Instructions to follow: Take each line below that has "response" and copy it.
****
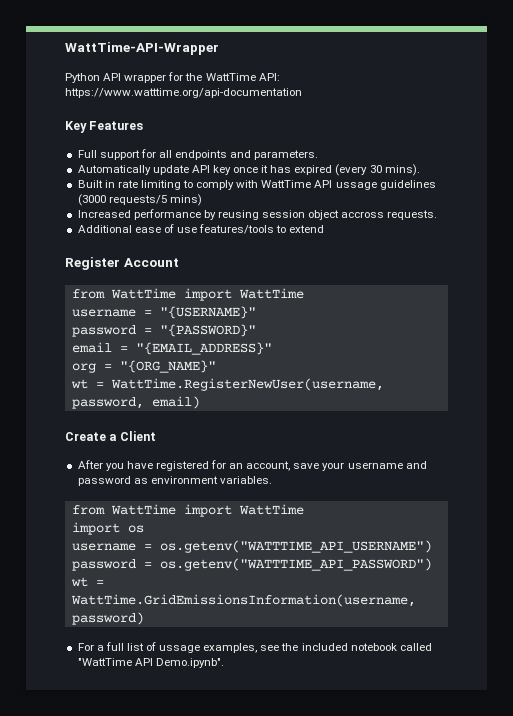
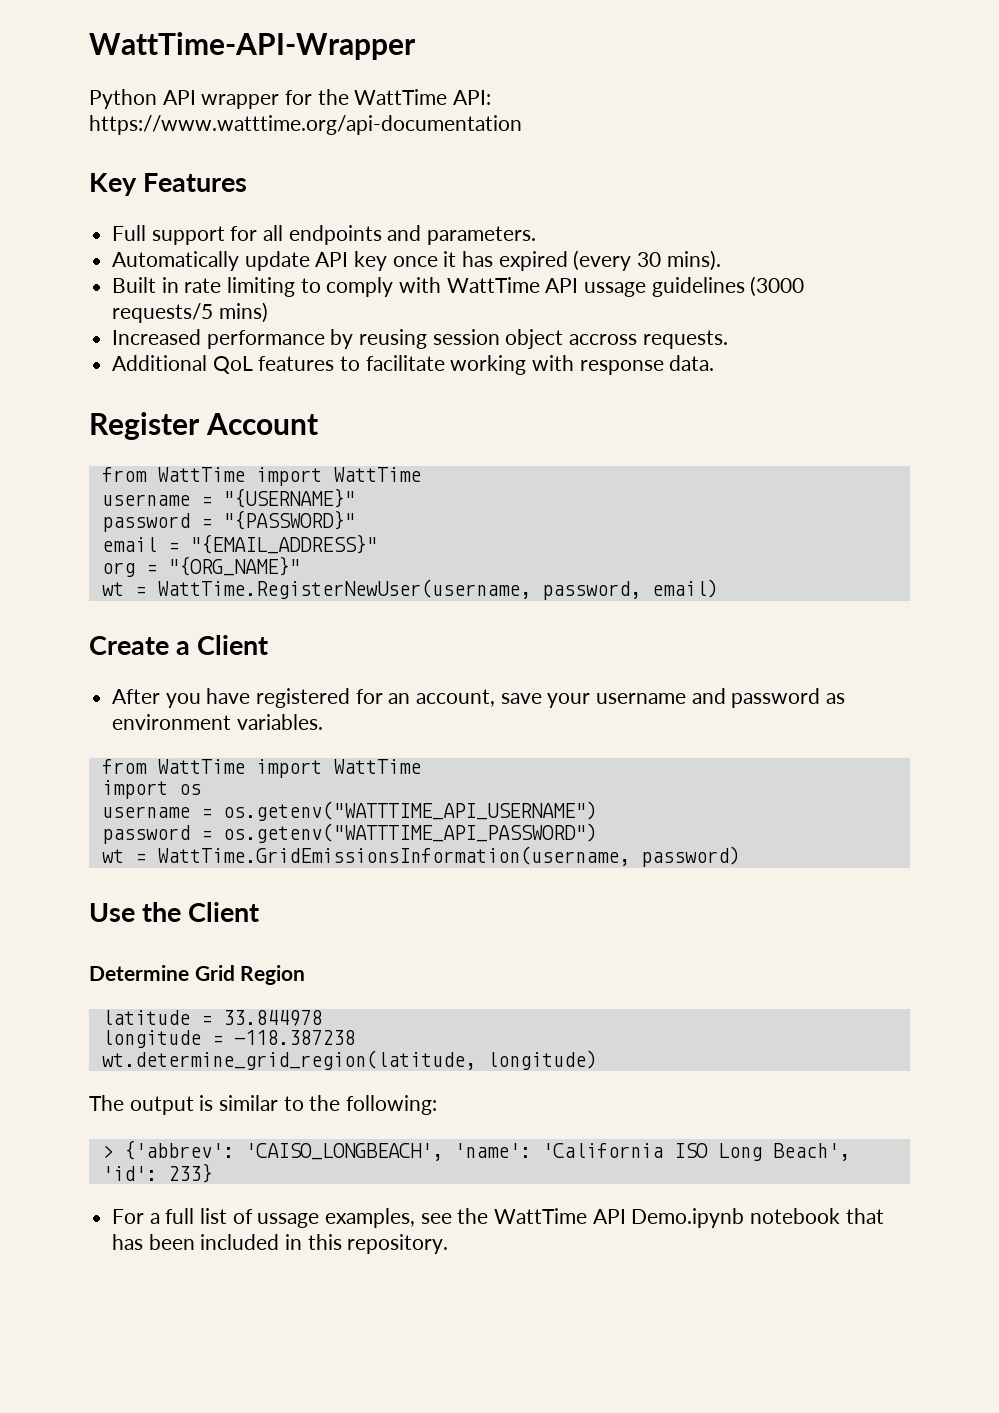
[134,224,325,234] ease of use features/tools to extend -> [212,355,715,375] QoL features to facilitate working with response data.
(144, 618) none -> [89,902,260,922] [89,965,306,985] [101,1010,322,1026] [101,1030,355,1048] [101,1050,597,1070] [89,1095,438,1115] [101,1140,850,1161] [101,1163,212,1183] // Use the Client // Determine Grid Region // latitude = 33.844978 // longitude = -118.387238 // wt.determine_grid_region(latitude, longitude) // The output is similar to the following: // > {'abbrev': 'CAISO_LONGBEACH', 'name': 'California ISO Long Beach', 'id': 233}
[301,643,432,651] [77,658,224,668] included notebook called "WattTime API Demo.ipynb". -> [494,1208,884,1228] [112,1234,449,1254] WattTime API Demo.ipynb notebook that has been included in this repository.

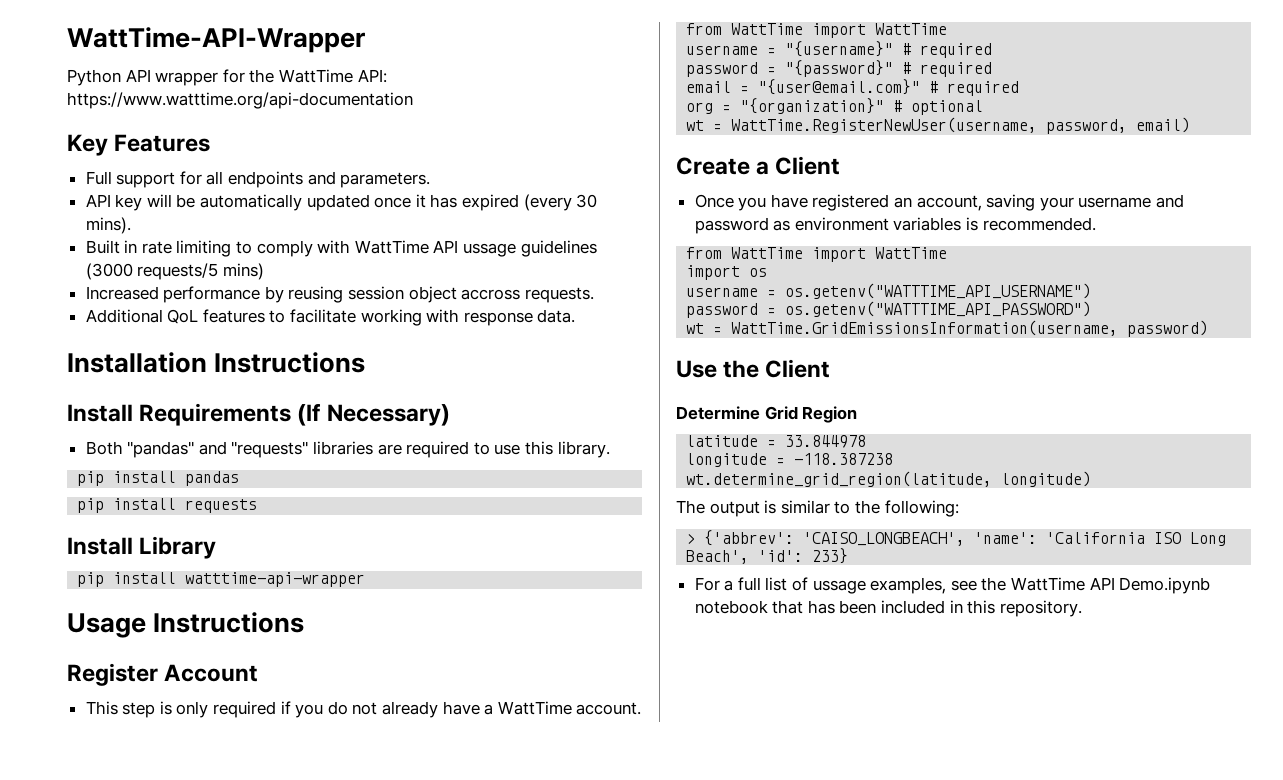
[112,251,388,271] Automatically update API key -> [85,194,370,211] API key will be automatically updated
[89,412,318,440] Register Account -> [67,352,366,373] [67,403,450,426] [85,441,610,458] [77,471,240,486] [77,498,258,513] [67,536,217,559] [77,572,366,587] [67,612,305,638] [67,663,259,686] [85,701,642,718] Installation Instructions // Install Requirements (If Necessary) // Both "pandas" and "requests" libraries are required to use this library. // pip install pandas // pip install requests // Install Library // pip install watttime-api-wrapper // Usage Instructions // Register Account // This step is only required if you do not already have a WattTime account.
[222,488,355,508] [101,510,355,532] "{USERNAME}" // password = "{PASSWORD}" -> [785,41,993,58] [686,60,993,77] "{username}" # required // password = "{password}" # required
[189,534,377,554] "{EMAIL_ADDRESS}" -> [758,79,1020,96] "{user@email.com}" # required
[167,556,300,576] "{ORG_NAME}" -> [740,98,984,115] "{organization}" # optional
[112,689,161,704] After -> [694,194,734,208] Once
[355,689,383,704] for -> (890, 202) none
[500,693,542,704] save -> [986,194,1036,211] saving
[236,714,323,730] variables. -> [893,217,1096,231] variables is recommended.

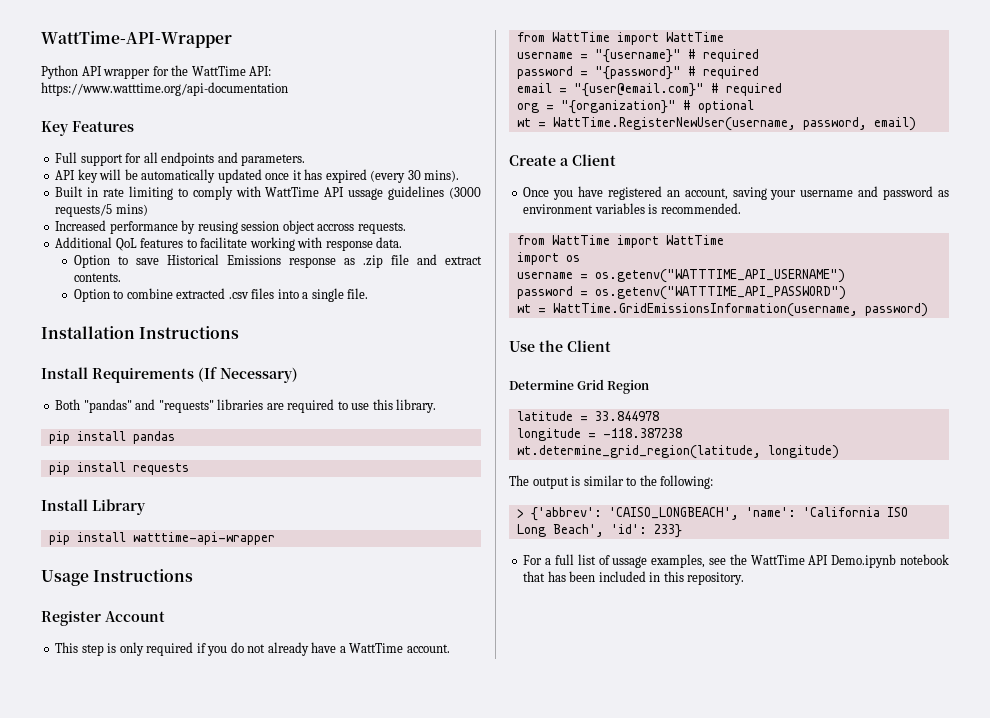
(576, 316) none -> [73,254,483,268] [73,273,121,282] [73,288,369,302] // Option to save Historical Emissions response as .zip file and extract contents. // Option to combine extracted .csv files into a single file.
****
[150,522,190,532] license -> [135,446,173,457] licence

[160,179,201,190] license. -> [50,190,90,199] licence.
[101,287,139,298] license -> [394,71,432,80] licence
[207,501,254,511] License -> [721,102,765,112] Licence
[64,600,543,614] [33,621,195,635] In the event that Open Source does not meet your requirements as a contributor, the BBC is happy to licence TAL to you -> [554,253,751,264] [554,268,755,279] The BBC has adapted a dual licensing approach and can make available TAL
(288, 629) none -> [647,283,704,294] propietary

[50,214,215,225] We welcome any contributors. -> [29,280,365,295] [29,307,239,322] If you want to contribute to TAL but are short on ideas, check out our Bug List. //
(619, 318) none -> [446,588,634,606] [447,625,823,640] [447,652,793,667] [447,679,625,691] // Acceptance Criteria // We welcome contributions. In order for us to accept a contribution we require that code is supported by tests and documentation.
****
Reply:
[134,224,325,234] ease of use features/tools to extend -> [212,355,715,375] QoL features to facilitate working with response data.
(576, 316) none -> [73,254,483,268] [73,273,121,282] [73,288,369,302] // Option to save Historical Emissions response as .zip file and extract contents. // Option to combine extracted .csv files into a single file.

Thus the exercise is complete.